Namun, hal tersebut tidaklah mudah. Saat perempuan dapat mencari uang sendiri dan mampu mengekspresikan dirinya, ia akan berhadapan dengan lingkungan yang bertentangan dengan apa yang diyakininya. Segala geraknya diawasi. Segala cara berpakaiannya diatur sedemikian rupa.
Bahkan, cara berpikirnya pun mesti menyesuaikan dengan sistem sosial patriarki, yang tentu saja cenderung melanggengkan dominasi laki-laki dan mengharuskan perempuan diam di rumah saja, mengurus rumah tangga.
Dalam sistem sosial seperti itu, seorang perempuan yang tidak bisa memasak, tidak bisa mengurus anak dan keluarga, ia dianggap sebagai bukan perempuan ideal. Sebab hal inilah, lalu banyak terjadi pada perempuan yang disebut dengan The forfeited self (mengorbankan dirinya sendiri).
Setelah menikah, perempuan mengorbankan seluruh hidupnya untuk anak dan suami. Tidak jarang, menurut Betty, perempuan akan mengorbankan kariernya, bahkan kecerdasan di berbagai bidang untuk mengurus anak, melahirkan, dan mengurus rumah tangga
Padahal, jika perempuan juga bekerja dan melakukan berbagai kegiatan yang sesuai dengan passion-nya, hal tersebut bukan semata-mata uang. Perempuan melakukan hal tersebut untuk eksistensinya dan butuh ruang-ruang bebas guna mengeksplorasi seluruh kemampuan yang dimilikinya. Barangkali banyak yang tidak setuju dengan pemikiran Betty dalam konteks ini.
Akan tetapi, paling tidak kita memahami bahwa persoalan perempuan dalam budaya patriarki, tidak hanya berasal dari pandangan laki-laki, melainkan dari sistem sosial yang sudah mengakar kuat. Dari situ mungkin hanya ada satu hal yang membuat perempuan untuk menjadi benar-benar seorang perempuan, yakni kebebasan berekspresi sesuai dengan kehendaknya.
 "Tentu saja, ada banyak perempuan yang bahagia menjadi ibu, dan keahliannya sepenuhnya hanyalah menjadi ibu rumah tangga. Namun kebahagiaan itu tidak sama dengan kepenuhan hidup (perempuan yang diberi ruang bebas), karena manusia bukanlah makhluk statis," kata Betty Friedan. Setiap perempuan bebas untuk memilih kehendaknya sendiri.
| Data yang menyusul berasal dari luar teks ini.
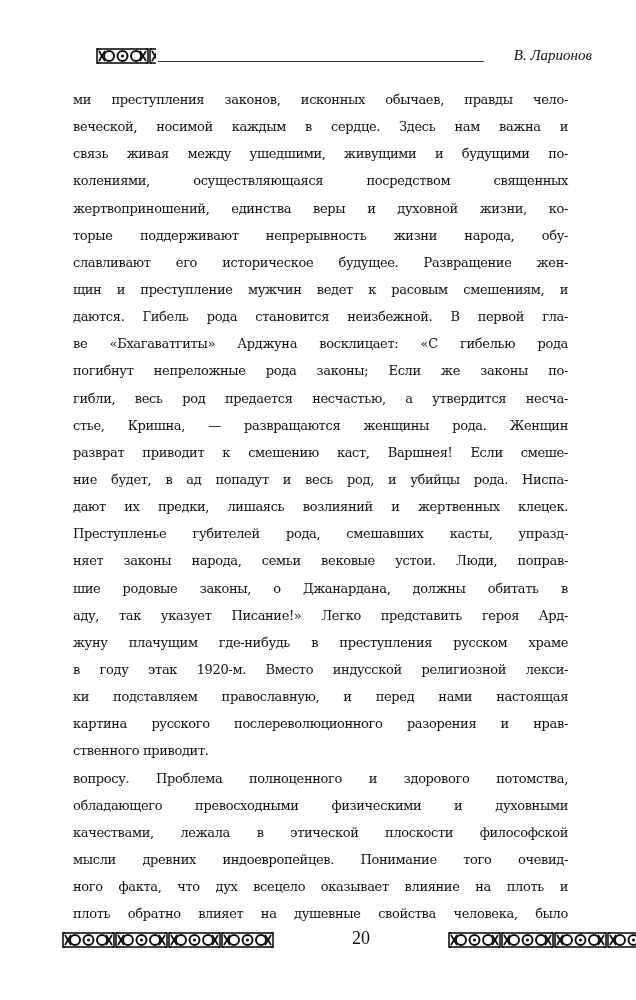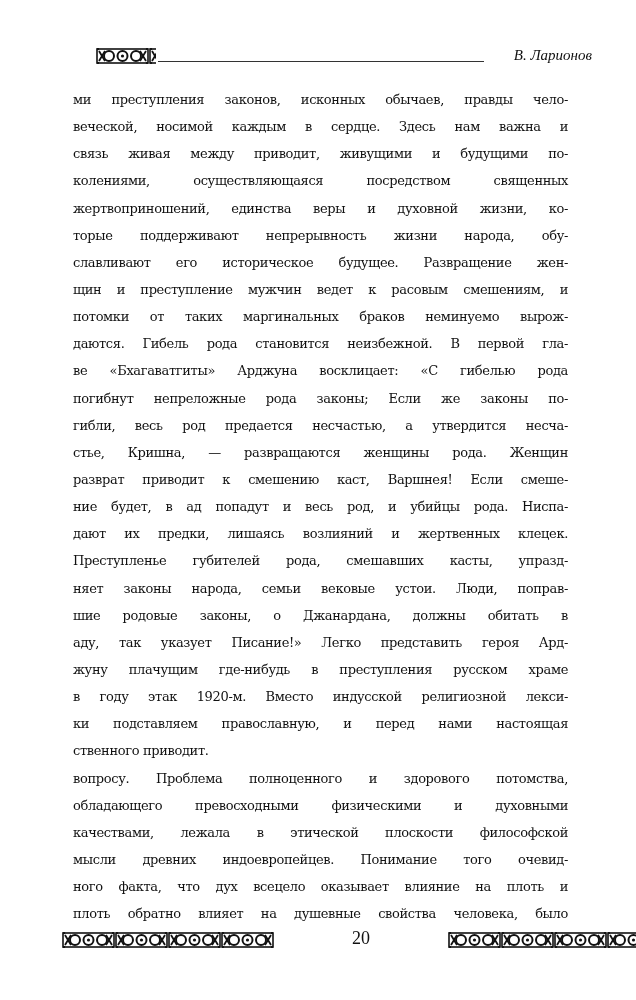"связь живая между приводит, живущими" span.line { text: приводит -> ушедшими }
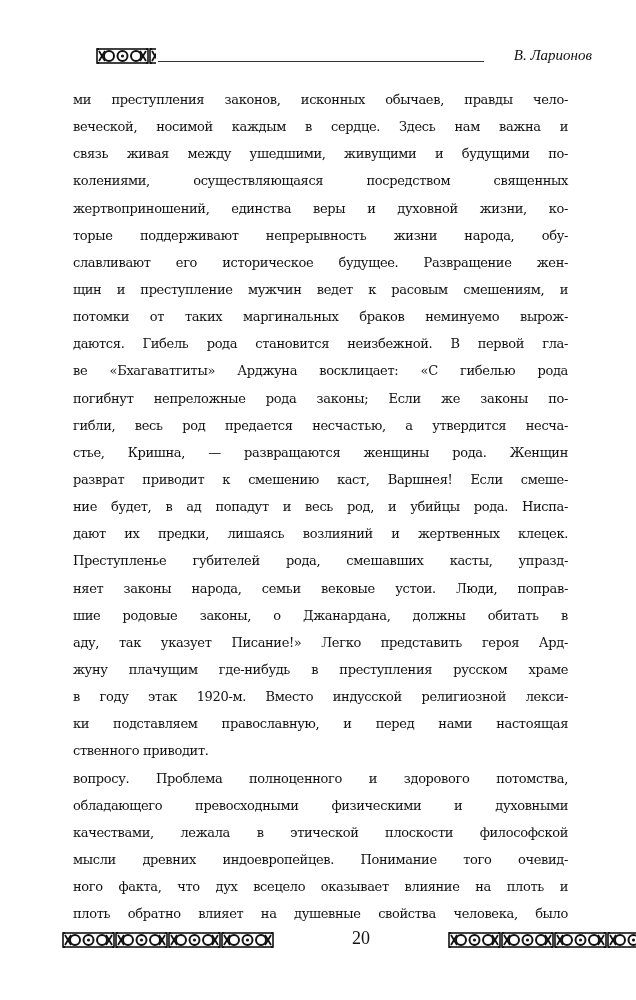"потомки от таких маргинальных браков" span.line { html: <span>потомки от таких маргинальных браков неминуемо вырож-</span> -> none }
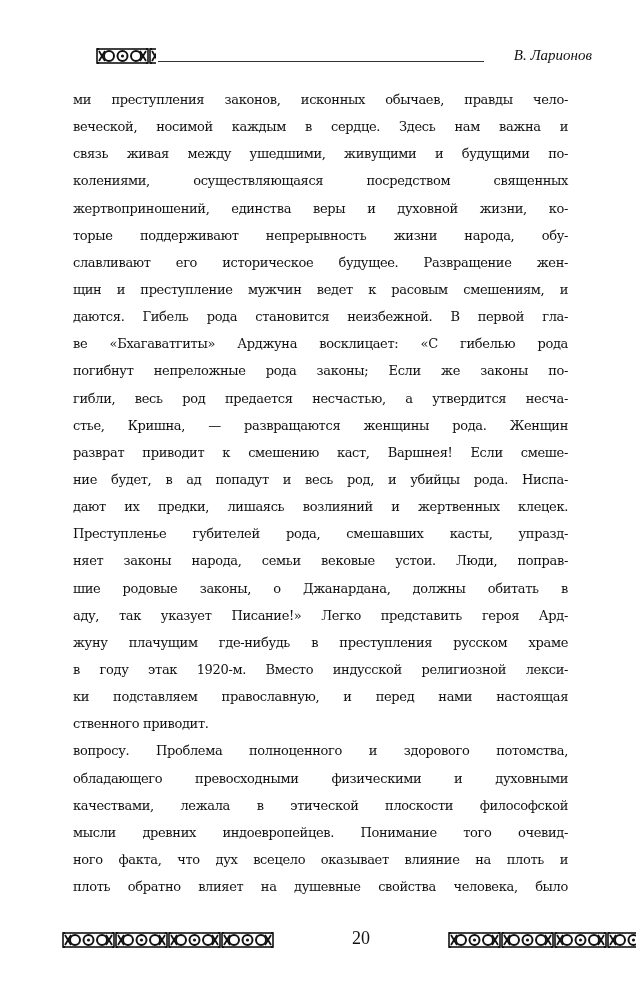"картина русского послереволюционного" span.line { html: none -> <span>картина русского послереволюционного разорения и нрав-</span> }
Memilih bekerja sambil berumah tangga, tidak apa-apa. Memilih menjadi rumah tangga saja tidak apa-apa, atau fokus menjadi perempuan karier juga tidak masalah. Jangan sampai relasi dengan keluarga, khususnya suami dan anak justru memenjarakan perempuan sebagai manusia yang seharusnya dinamis malah statis.
Bekerja bukan hanya perihal uang sebagai tujuan, tetapi sebagai jalan untuk mengekspresikan kemampuan yang ada dalam diri perempuan. Hal tersebut merupakan bentuk syukur atas pemberian Tuhan yang telah menjadikan mereka, dia, kalian, dan kita sebagai perempuan merdeka dengan pilihan-pilihan sendiri.